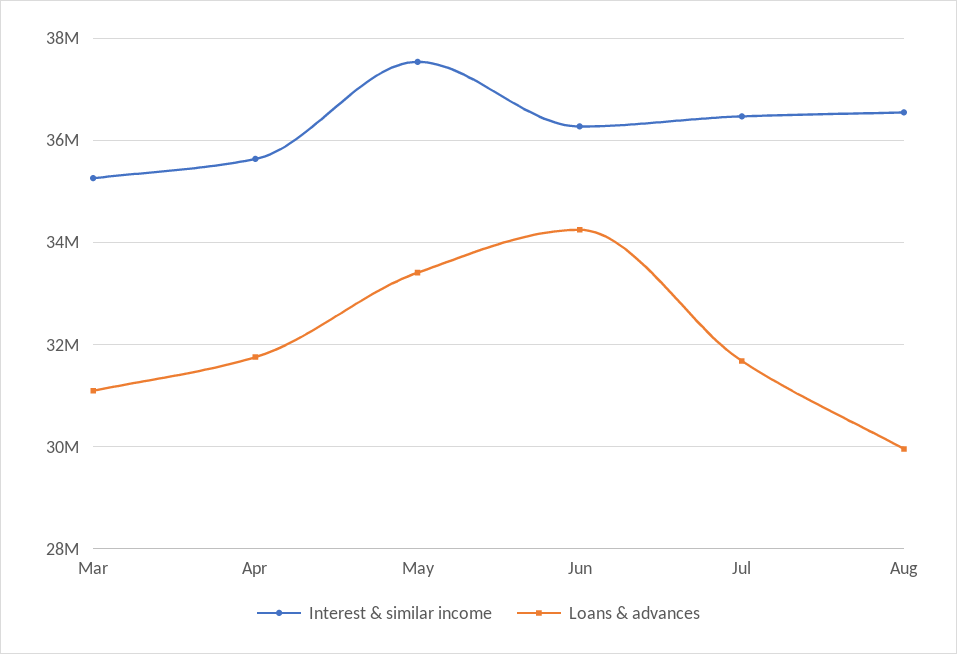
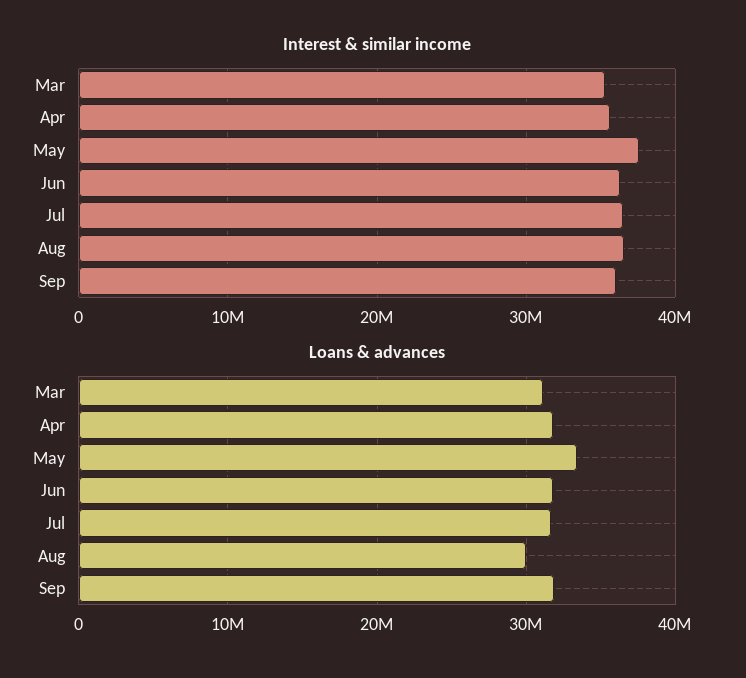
Loans & advances, Jun: 34200000 -> 32000000
Interest & similar income, Sep: none -> 36000000
Loans & advances, Sep: none -> 32000000

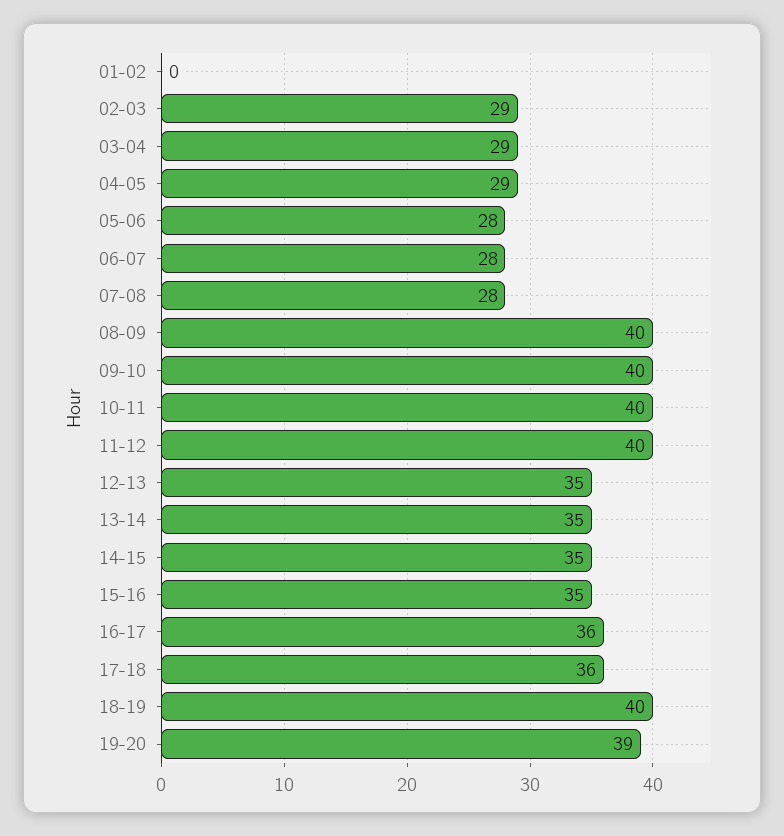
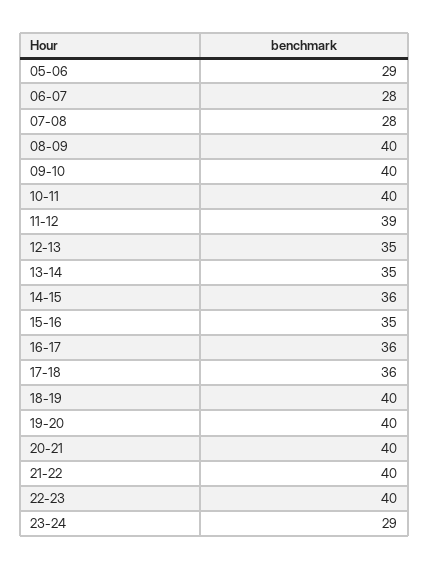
01-02: 0 -> none
02-03: 29 -> none
03-04: 29 -> none
04-05: 29 -> none
05-06: 28 -> 29
11-12: 40 -> 39
14-15: 35 -> 36
19-20: 39 -> 40
20-21: none -> 40
21-22: none -> 40
22-23: none -> 40
23-24: none -> 29

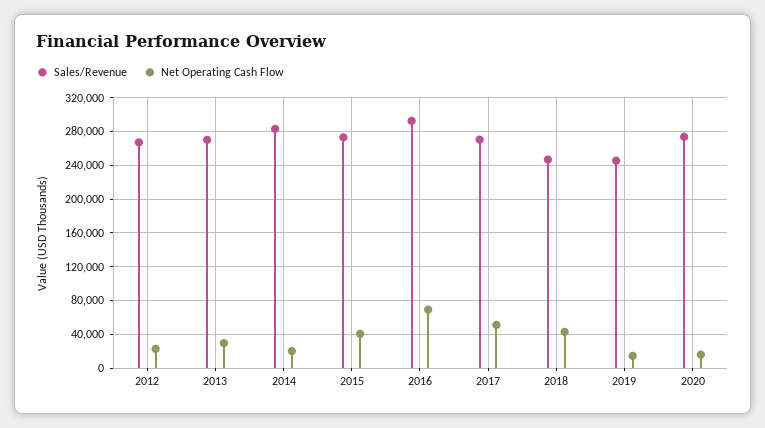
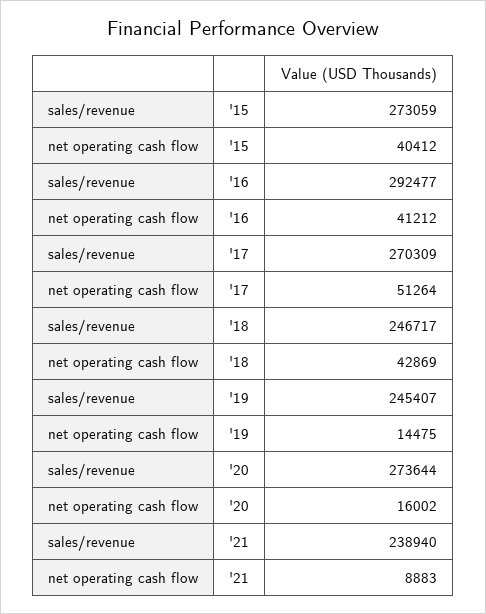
Sales/Revenue, 2012: 270000 -> none
Net Operating Cash Flow, 2012: 20000 -> none
Sales/Revenue, 2013: 270000 -> none
Net Operating Cash Flow, 2013: 30000 -> none
Sales/Revenue, 2014: 280000 -> none
Net Operating Cash Flow, 2014: 20000 -> none
Net Operating Cash Flow, 2016: 70000 -> 41212
Sales/Revenue, '21: none -> 238940
Net Operating Cash Flow, '21: none -> 8883

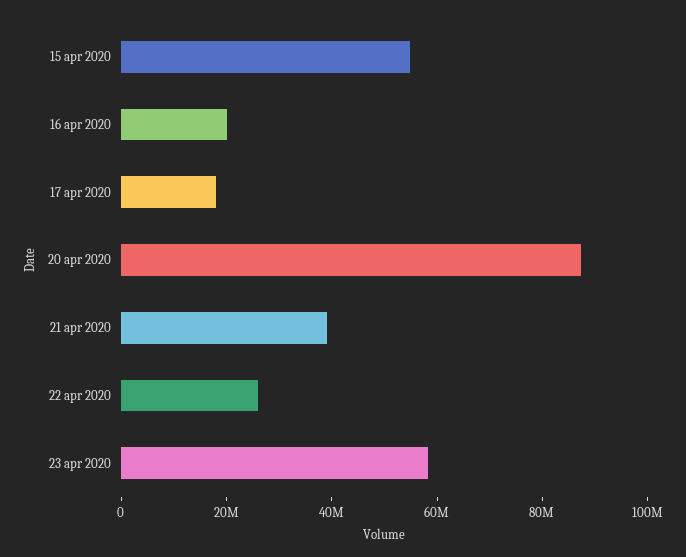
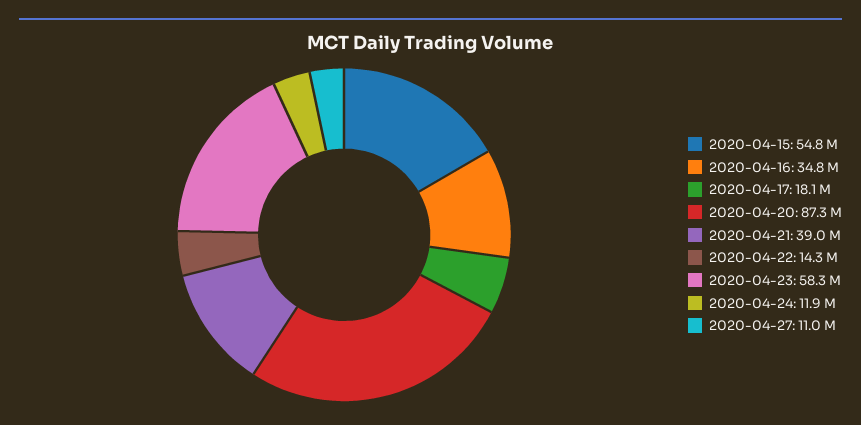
16 apr 2020: 20000000 -> 34800000
22 apr 2020: 25000000 -> 14300000
2020-04-24: none -> 11900000
2020-04-27: none -> 11000000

Task goal » When you repeat the material, keep every word exact and drop the pictures.

Response »
Loans & advances, Jun: 34200000 -> 32000000
Interest & similar income, Sep: none -> 36000000
Loans & advances, Sep: none -> 32000000

01-02: 0 -> none
02-03: 29 -> none
03-04: 29 -> none
04-05: 29 -> none
05-06: 28 -> 29
11-12: 40 -> 39
14-15: 35 -> 36
19-20: 39 -> 40
20-21: none -> 40
21-22: none -> 40
22-23: none -> 40
23-24: none -> 29

Sales/Revenue, 2012: 270000 -> none
Net Operating Cash Flow, 2012: 20000 -> none
Sales/Revenue, 2013: 270000 -> none
Net Operating Cash Flow, 2013: 30000 -> none
Sales/Revenue, 2014: 280000 -> none
Net Operating Cash Flow, 2014: 20000 -> none
Net Operating Cash Flow, 2016: 70000 -> 41212
Sales/Revenue, '21: none -> 238940
Net Operating Cash Flow, '21: none -> 8883

16 apr 2020: 20000000 -> 34800000
22 apr 2020: 25000000 -> 14300000
2020-04-24: none -> 11900000
2020-04-27: none -> 11000000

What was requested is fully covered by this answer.